Кровь молотом стучала в его ушах, но Давид уже заставил себя поднять револьвер и прицелиться. И не нажал он на спусковой крючок только потому, что удивился яркой вспышке, озарившей бледное и хищное лицо женщины, ничем не встревоженное, а рядом с ней злобно ухмылявшуюся усатую физиономию Себастьяна; и удивился собственной тени, что стремительно, среди загоревшейся мостовой, вытянулась до их ступней. А когда оглянулся – было поздно. На него летели, разрастаясь с чудовищной быстротой, две фары. Он не успел отбежать, не успел даже выстрелить.
Автомобиль превратился в слепящий шар и сбил его с ног.
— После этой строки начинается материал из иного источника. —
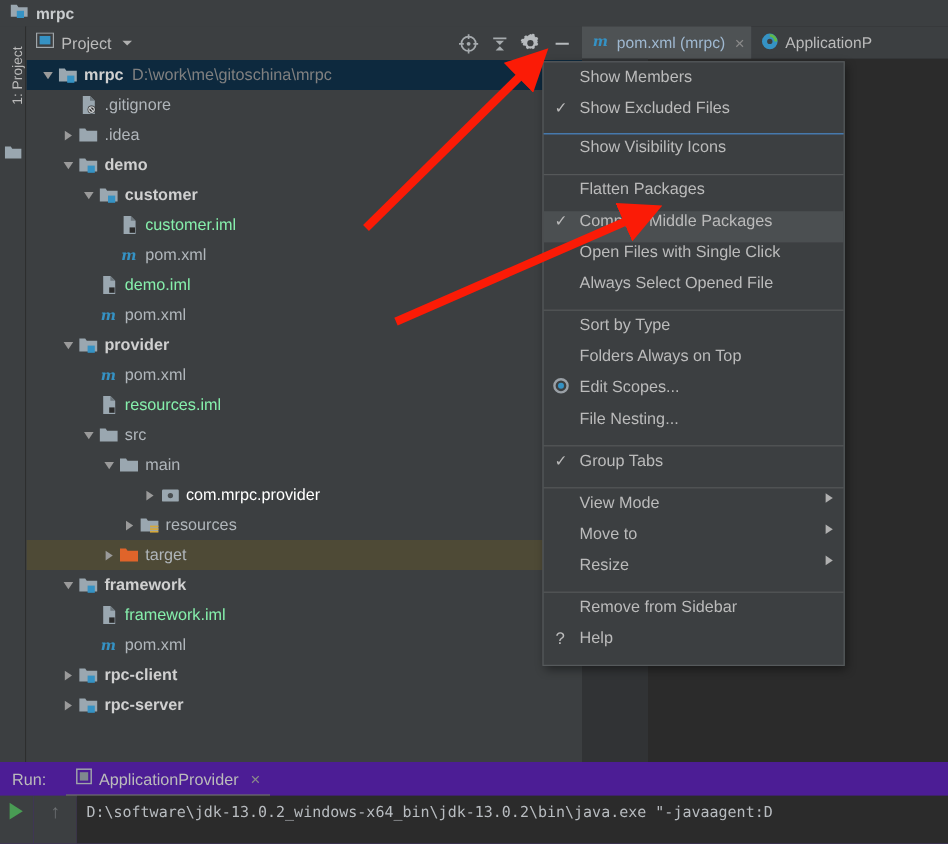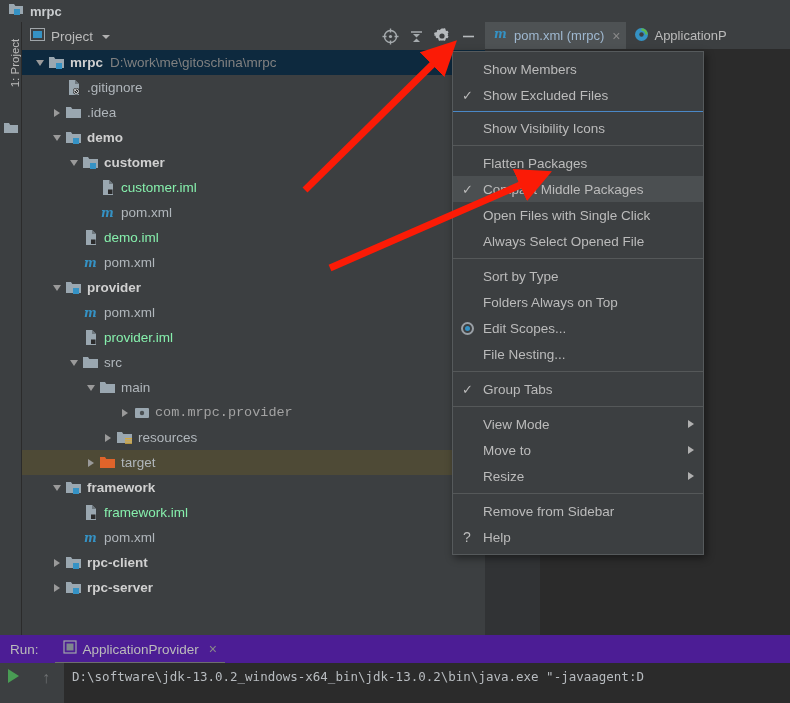"Show Members" .mi { align-items: center -> flex-start }
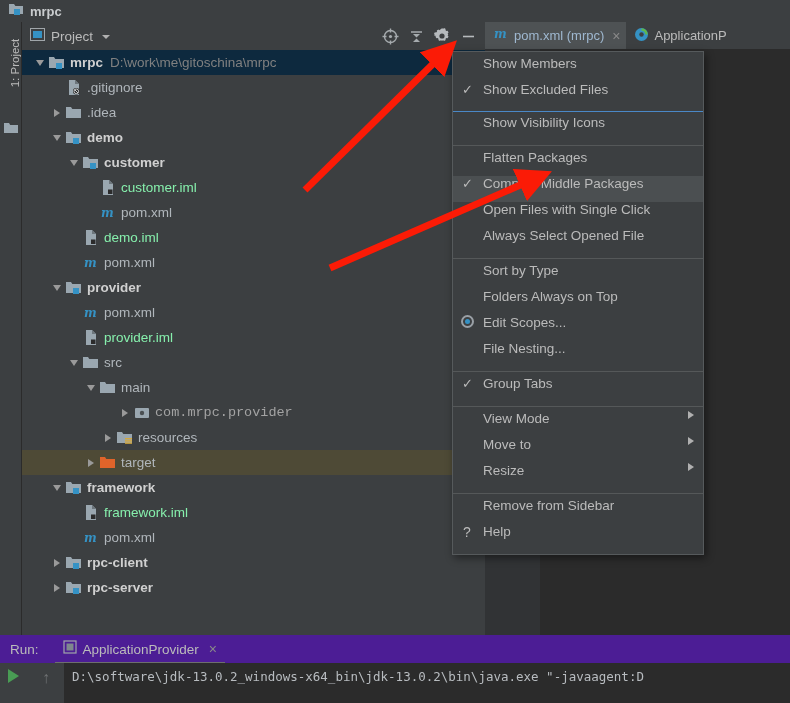"provider.iml" span.lbl { text: provider.iml -> resources.iml }
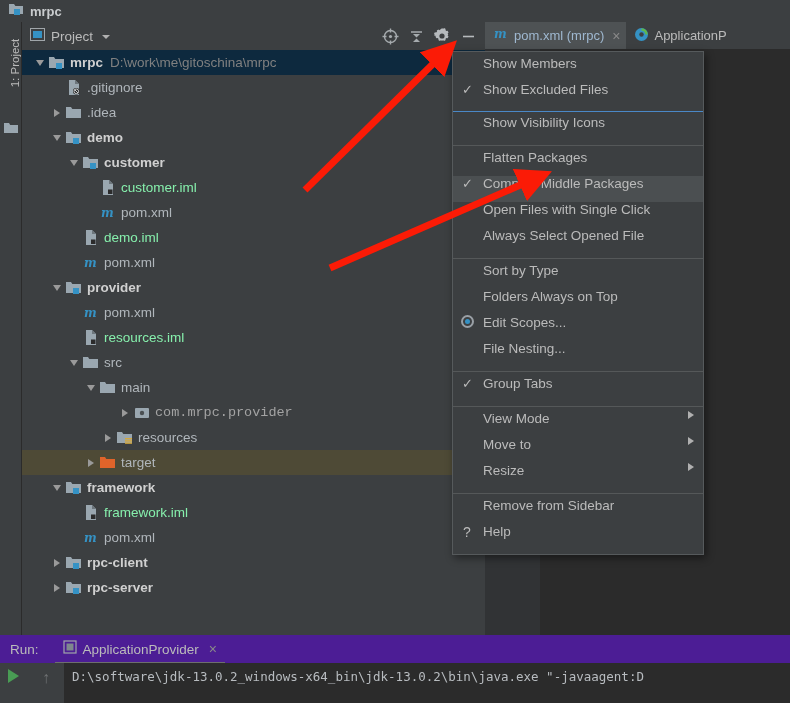"com.mrpc.provider" .row .lbl.pkg { color: #a3a3a3 -> #ffffff; font-family: Liberation Mono, monospace -> none }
…Сквозь острую головную боль и темноту он слышал два голоса – мужчины и женщины. Они спорили о чем-то. Давид ясно чувствовал, что лицо его разбито, вспорота бровь, сломаны ребра. Наконец он заставил себя открыть глаза и увидел над собой темный потолок ночного осеннего неба, нависшую над ним стену дома, который он узнал не сразу, фонарь и этих двоих. Газовая вуаль, отброшенная с широкого берета женщины, открывала ее бескровное лицо. В руке, обтянутой перчаткой, Себастьян держал мутно сверкавшую бритву. Мельком бросив на Давида взгляд, увидев, что тот пришел в себя, он просиял так, что рыжие усы его, вторя улыбке, разъехались в стороны:
– Вот он, голубчик! Поглядите-ка – лежит! Доброе утро, господин стрелок. Я же говорю, госпожа, брось его здесь, он тотчас же побежит в полицию! – Но с сомнением поглядев на пленника, добавил: – Или поползет.
– О чем ты? Какая полиция! – холодно и сухо рассмеялась женщина, тоже рассматривая Давида. – Этот сумасшедший полжизни выслеживал меня, охотился за мной, если верить ему на слово, вовсе не для того, чтобы жаловаться правосудию. Но, с другой стороны, он пытался убить меня. За это стоило бы его проучить!